The study also showed that over half a million Polish children are unable to eat a meal containing meat, fish or poultry due to the expensive nature of the products. Around 450,000 children do not have access to required textbooks while 600,000 children are unable to visit the dentist due to financial constraints.
Poverty has also hit others in Poland, resulting in around 1.5 million people in the country living in poverty. While Poland has made progress in aiding excluded populations around the country join the mainstream economic activities, the country still has work to do.
Many families in Poland live on a salary that equates to $2.50 a day per person, and most of the money goes toward food and the heating bills for the long winters. Many, when interviewed by the World Bank, said that while high heating bills were their biggest problem, their lives would “be much easier if they could find good jobs with steady, even if meager, income.”
A broader European Union flagship initiative aimed at increasing economic and social inclusion for 20 million people by 2020, Poland has committed to help lift its 1.5 million out of poverty.
“Lifting people out of poverty in Poland today is more difficult than 20 years ago,” said Rob Swinkels, Senior Social Development Specialist at the World Bank and lead author of a new report on social inclusion in Poland. “The problems that continue to hamper the progress of those who still have not escaped poverty and exclusion are deeper and their situations more complex than in the past. As such, we really need to do some new thinking and design a new approach to these problems and this situation.”

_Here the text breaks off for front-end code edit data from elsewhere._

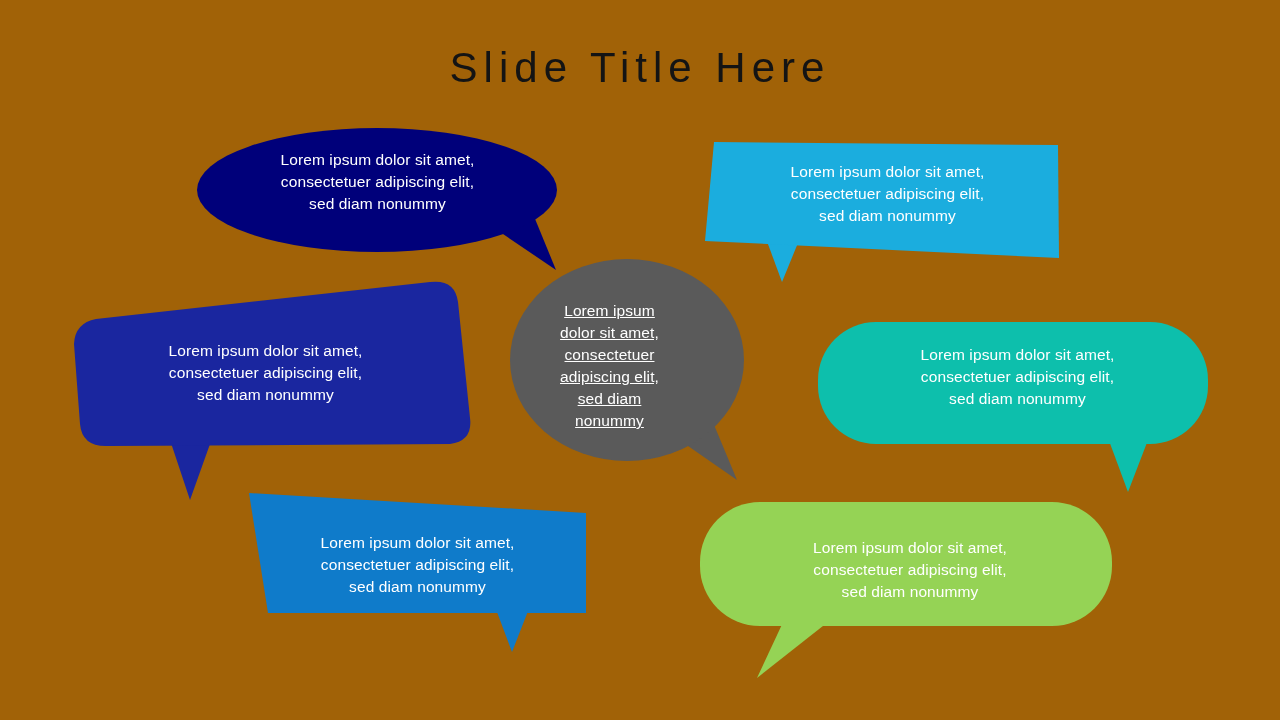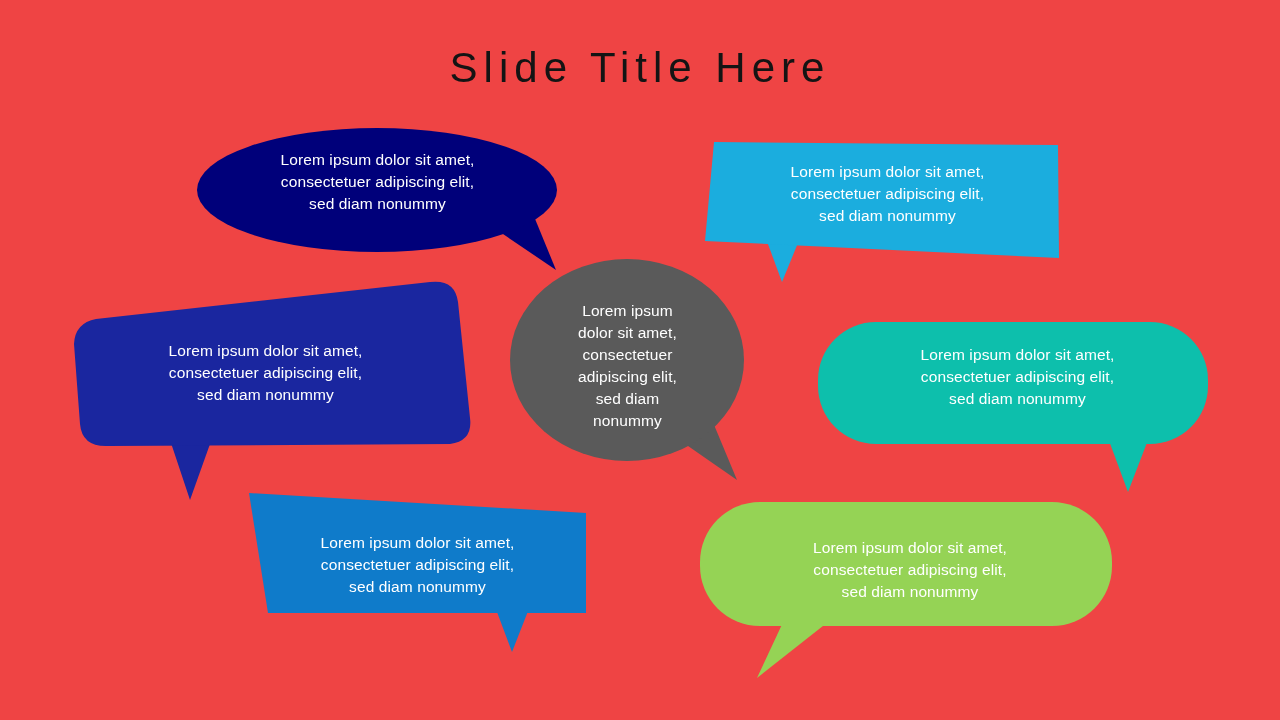--- a/index.html
+++ b/index.html
@@ -58,7 +58,7 @@
 </head>
 <body>
 
-<div id="slide" style="background: #ef4444;">
+<div id="slide" style="background: #a16207;">
 
   <div id="slide-title" style="color: rgb(20, 20, 20);">Slide Title Here</div>
 

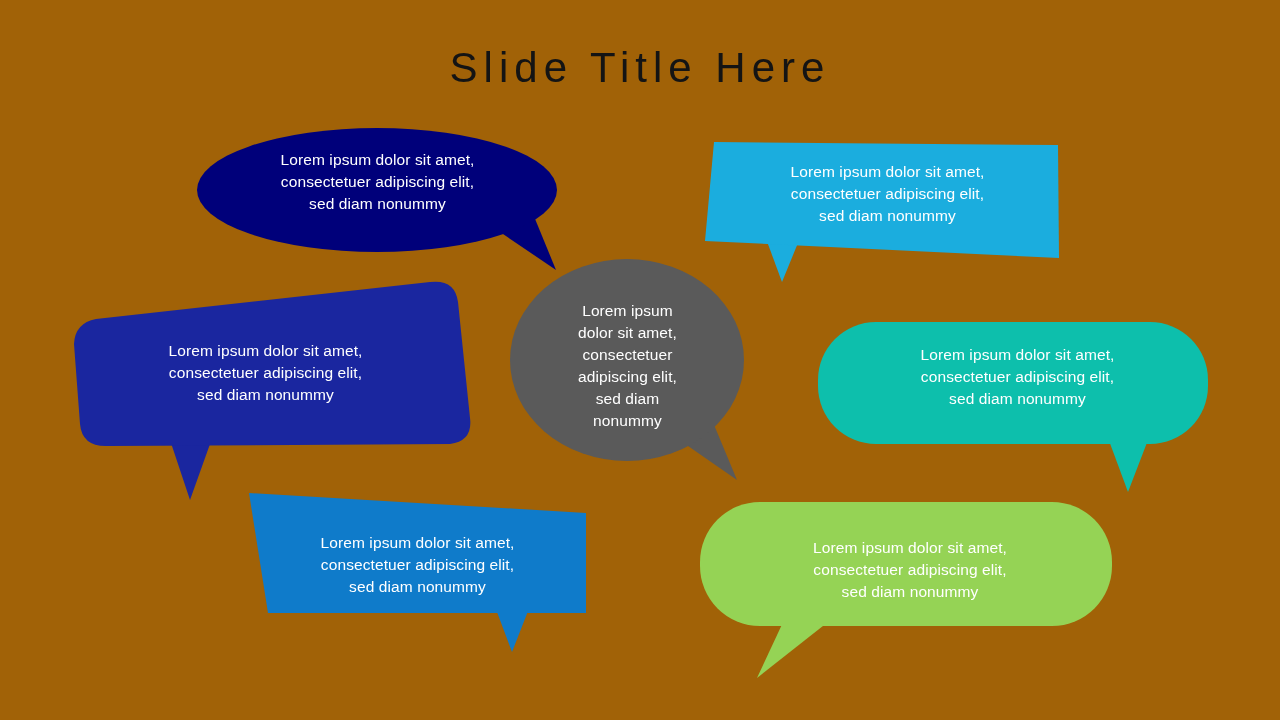--- a/index.html
+++ b/index.html
@@ -50,7 +50,7 @@
   #text-navy    { left: 240px; top: 149px; width: 275px; }
   #text-cyan    { left: 745px; top: 161px; width: 285px; }
   #text-royal   { left: 128px; top: 340px; width: 275px; }
-  #text-center  { left: 545px; top: 300px; width: 165px; }
+  #text-center  { left: 527px; top: 300px; width: 165px; text-decoration: underline; }
   #text-teal    { left: 880px; top: 344px; width: 275px; }
   #text-blue    { left: 280px; top: 532px; width: 275px; }
   #text-green   { left: 770px; top: 537px; width: 280px; }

Although Poland’s economy grew by 81 percent between 1990 and 2010, the gaps between the poorest and wealthiest regions have grown as well. The financial crisis of 2008 resulted in an economic slowdown in Poland, just as it did for many other European countries.
Some 26 percent of Polish households have reported that their regular income is insufficient to meat their needs, while nearly 63 percent of households do not have any savings, according to the Polish Statistical Association. Unemployment has doubled in the past five years, reaching 14 percent.
“I try to save a little bit every month to have something to live on,” said Rysard, one of the citizens of Tarnobrzeg, a city of Poland that shut down their sulfur mine t o create an artificial lake in the hopes of increasing tourism, “the truth is that my life, no matter how hard I try, is just about survival.”